The passive component of motorcycling is the environment you ride through.  You are in it, for better or for worse, be it wet, cold, miserable, hot, smelly or windy.   There is an immediate consciousness that you are in contact with.  You are not viewing through a TV-like window.  This is part of what makes the whole experience uplifting and sometimes joyous.  Every ride is an adventure to be savoured, leaving behind the constraints of the repetitiousness of our everyday life.  Some people think that adventures are only done by adventurers, which is so sad and inaccurate.  Adventurers tend to be elite athletes who drag husky dogs across frozen wastelands (snacking on them when hungry) or row tiny boats across large, open oceans.  But reflect ... life is an adventure.  Watch children as they discover in life, they rush to the next stage, corner, hill, whatever, with excitement and eagerness ... because they have never been there.  They run ahead because they want to find out what is around that next corner.  Sadly we seem to lose that eagerness and thrill as we mature into the plateau that is so often our ‘grown-up’ state ... and then it is time to ease up, and prepare for our own demise and transfer to the next world.
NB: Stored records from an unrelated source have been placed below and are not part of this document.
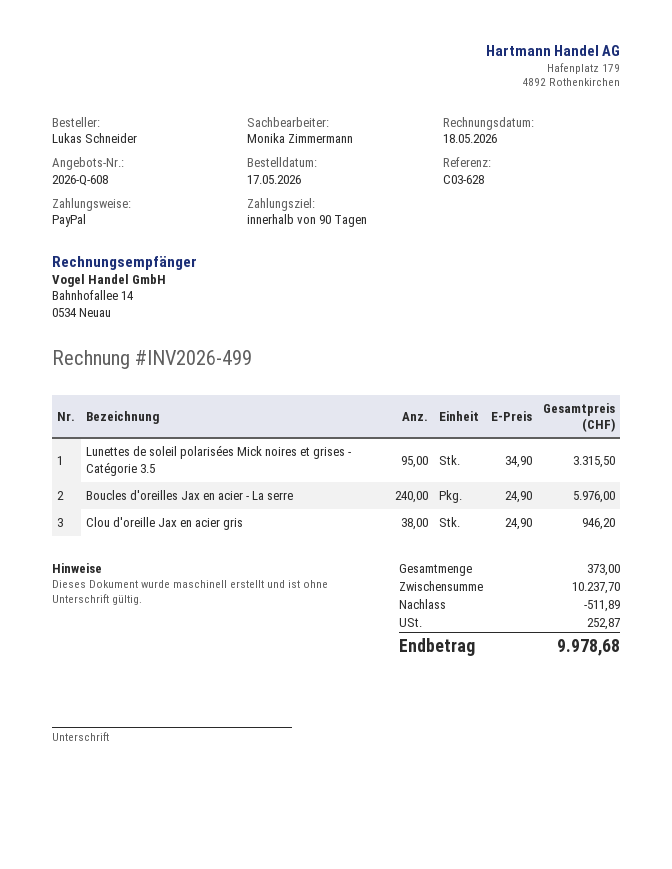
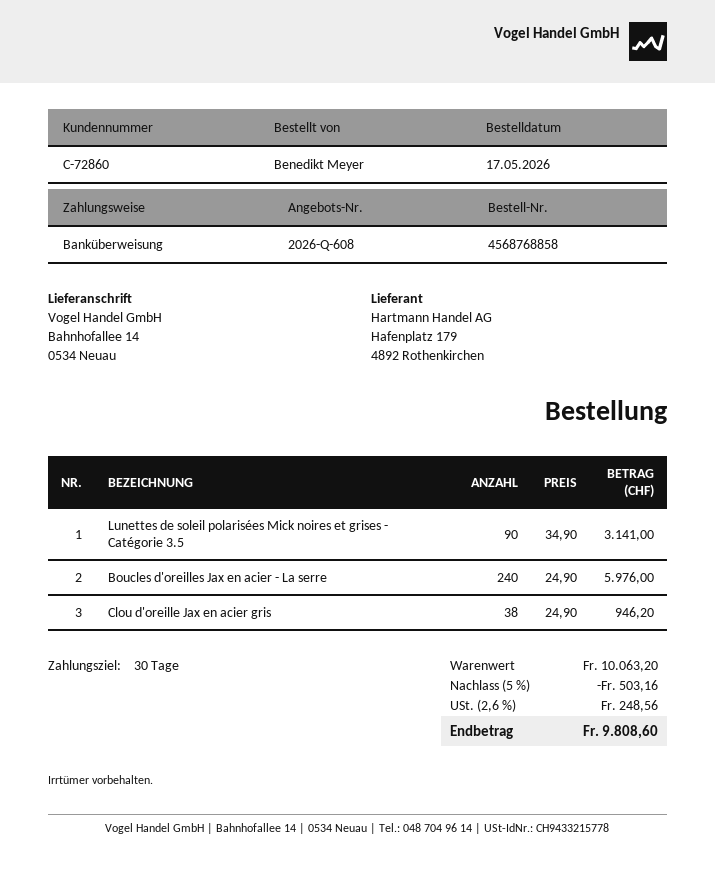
payment terms: 90 days -> 30 days
ordered by: Lukas Schneider -> Benedikt Meyer
payment method: PayPal -> bank transfer
Lunettes de soleil polarisées Mick noires et grises - Catégorie 3.5: 95 x 34.90 = 3315.50 -> 90 x 34.90 = 3141.00
subtotal: 10237.70 -> 10063.20
discount: 511.89 -> 503.16
tax: 252.87 -> 248.56
total: 9978.68 -> 9808.60

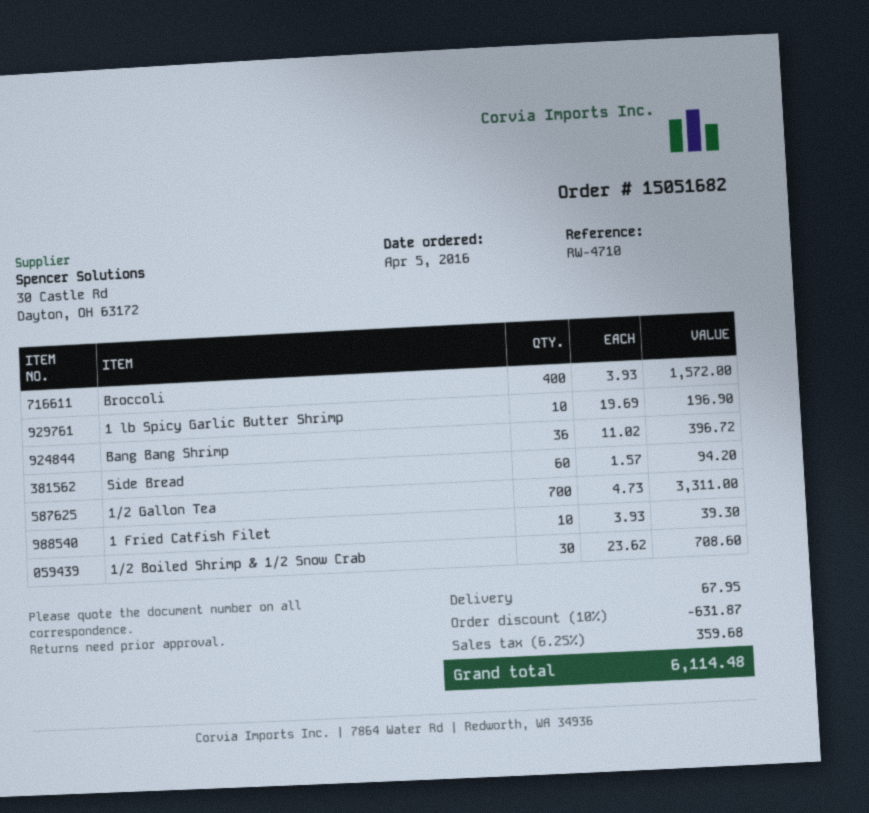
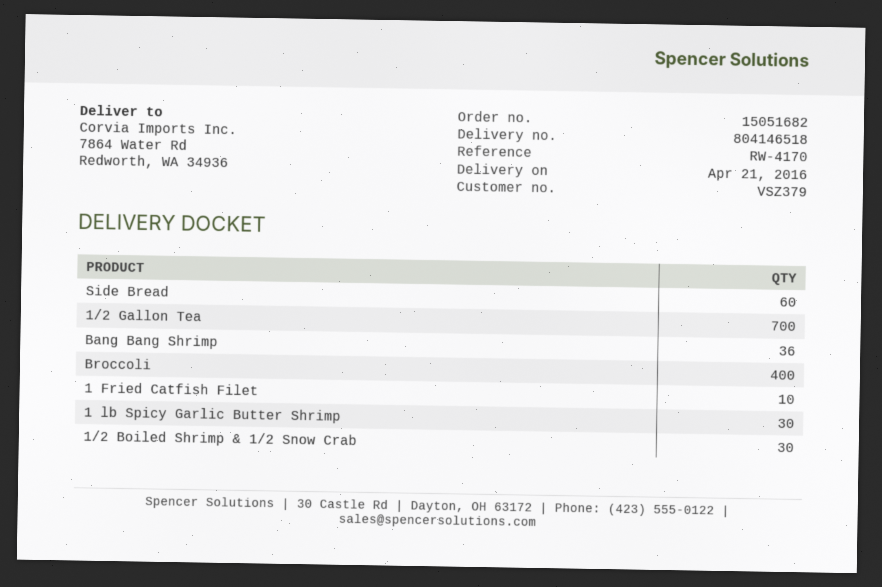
reference: RW-4710 -> RW-4170
1 lb Spicy Garlic Butter Shrimp: 10 -> 30

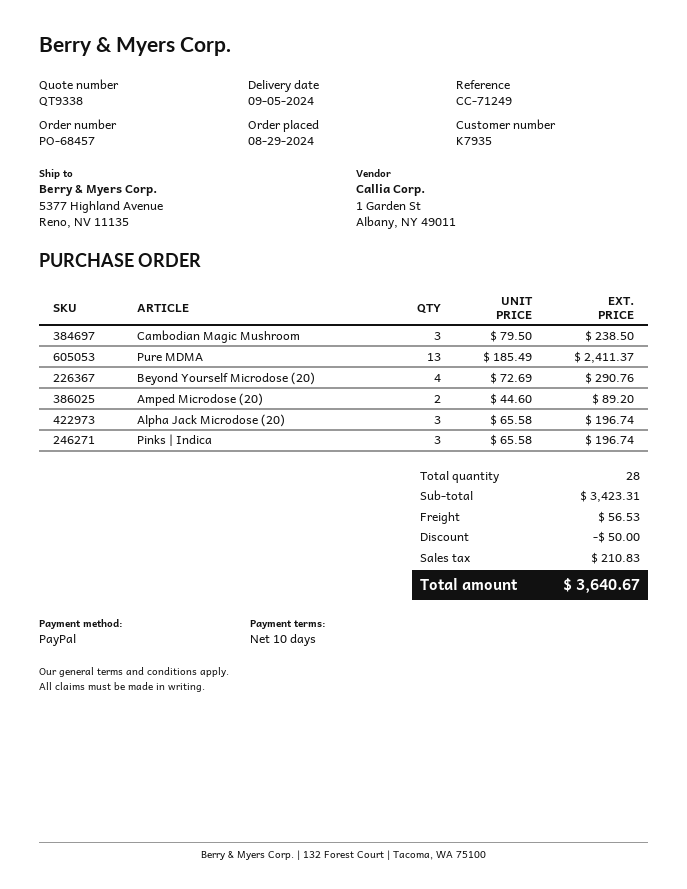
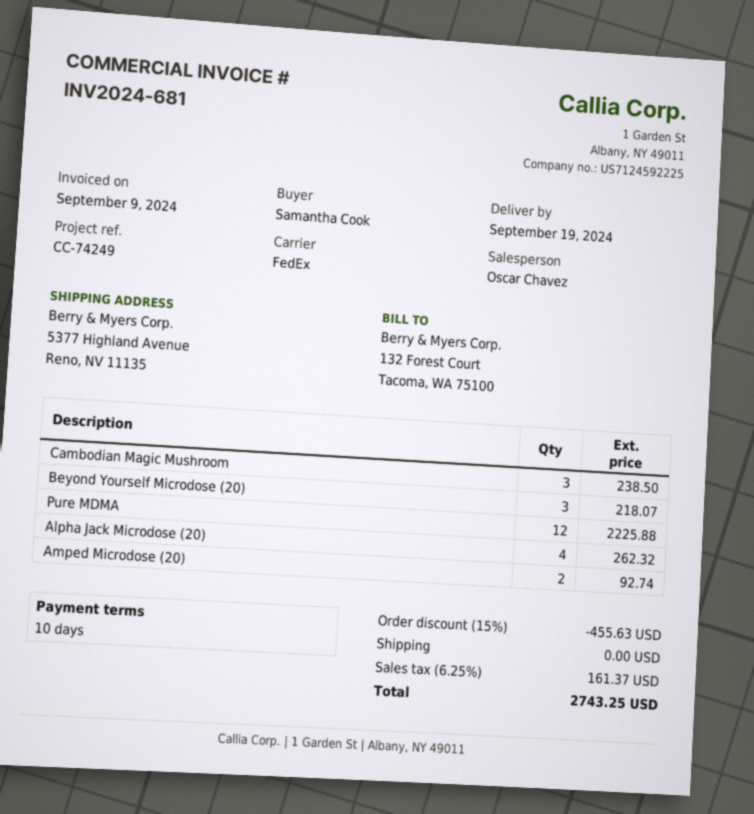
delivery date: 2024-09-05 -> 2024-09-19
reference: CC-71249 -> CC-74249
Pure MDMA: 13 for 2411.37 -> 12 for 2225.88
Beyond Yourself Microdose (20): 4 for 290.76 -> 3 for 218.07
Amped Microdose (20): 2 for 89.20 -> 2 for 92.74
Alpha Jack Microdose (20): 3 for 196.74 -> 4 for 262.32
Pinks | Indica: 3 for 196.74 -> none
discount: 50.00 -> 455.63
shipping: 56.53 -> 0.00
tax: 210.83 -> 161.37
total: 3640.67 -> 2743.25

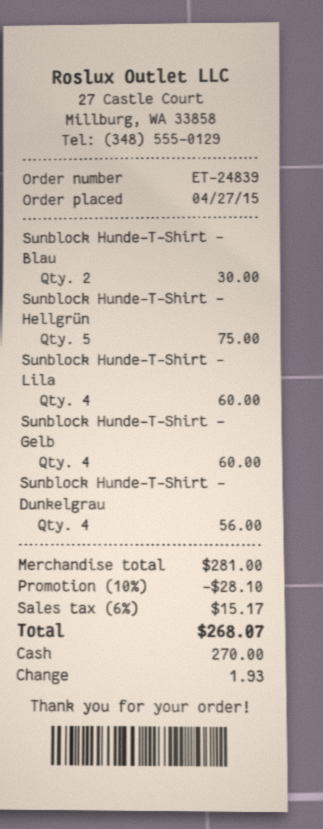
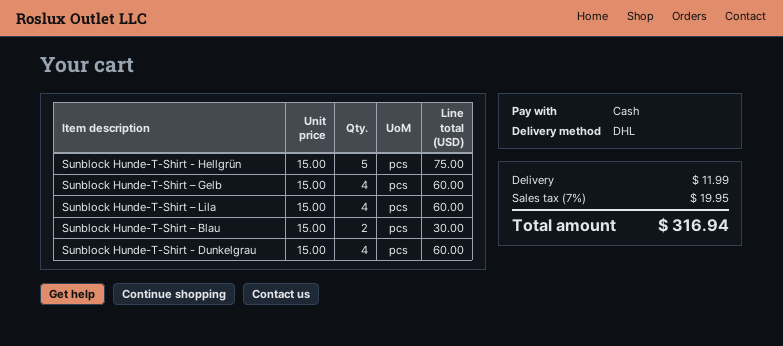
Sunblock Hunde-T-Shirt - Dunkelgrau: 4 for 56.00 -> 4 for 60.00
discount: 10% = 28.10 -> none
shipping: none -> 11.99
tax: 6% = 15.17 -> 7% = 19.95
total: 268.07 -> 316.94

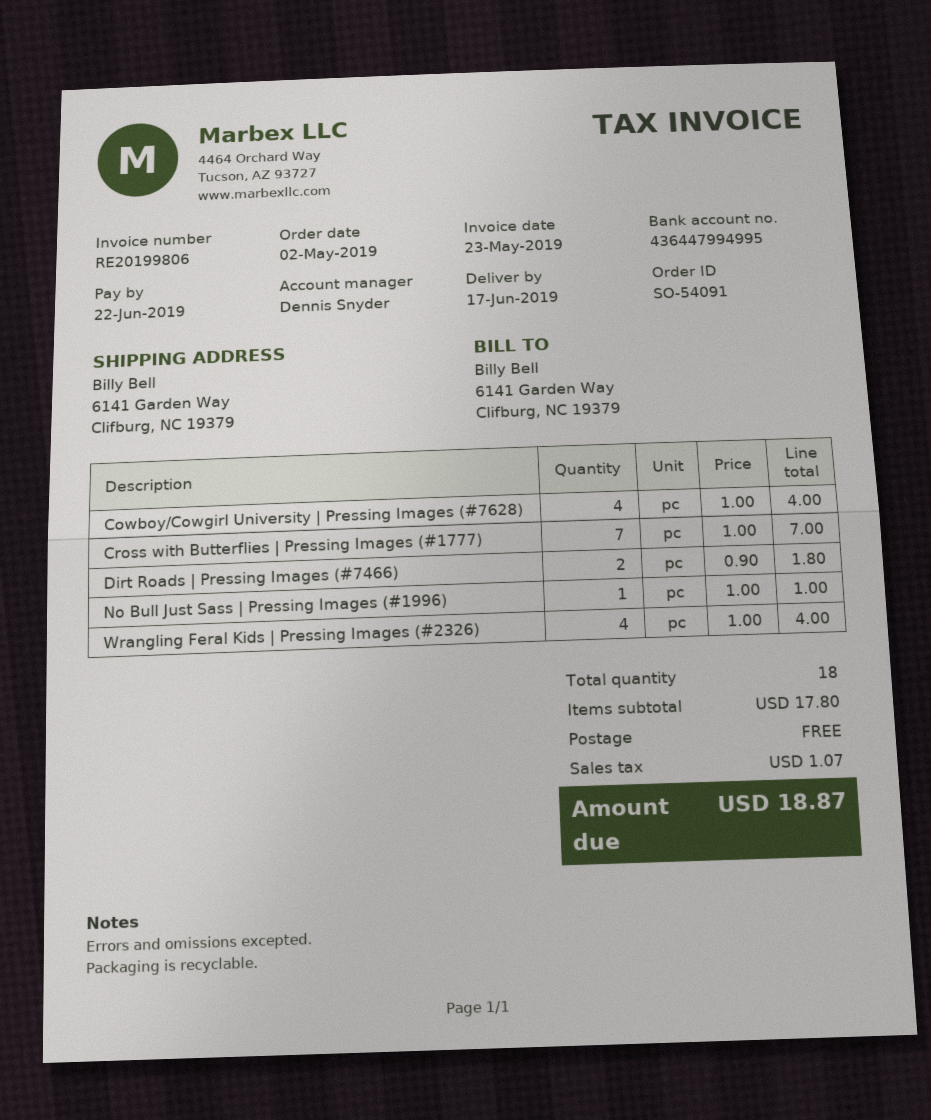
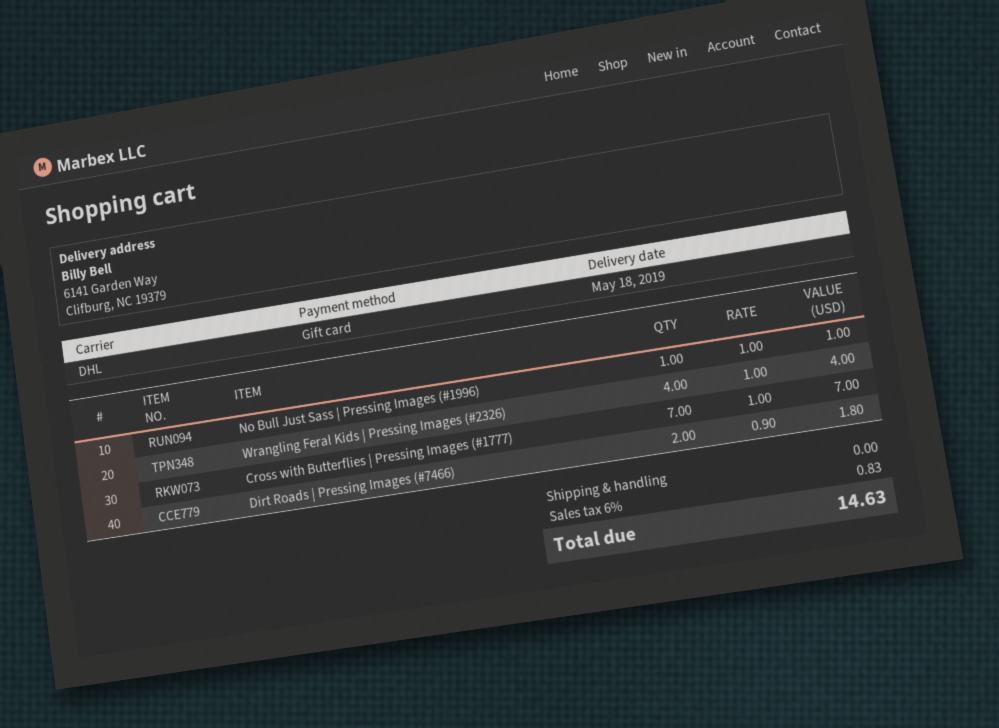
delivery date: 2019-06-17 -> 2019-05-18
Cowboy/Cowgirl University | Pressing Images (#7628): 4 x 1.00 = 4.00 -> none
tax: 1.07 -> 0.83
total: 18.87 -> 14.63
After more than 50 years of riding these wondrous machines across more than 50 countries, I still thrill to the anticipation of a ride.  Theresa Wallach (In 1934 the first person to ride across the Sahara Desert) says it beautifully. “When I first saw a motorcycle, I got a message from it. It was a feeling - the kind of thing that makes a person burst into tears hearing a piece of music or standing awestruck in front of a fine work of art.  Motorcycling is a tool with which you can accomplish something meaningful in your life. It is an art.”

Des Molloy, a lifetime motorcyclist and author was once described as a peregrinator.  He prefers dreamer and schemer … or perhaps most accurately, muse.  His dream job would be a position as an evangelist bringing two-wheeled enlightenment into non-motorcyclists lives.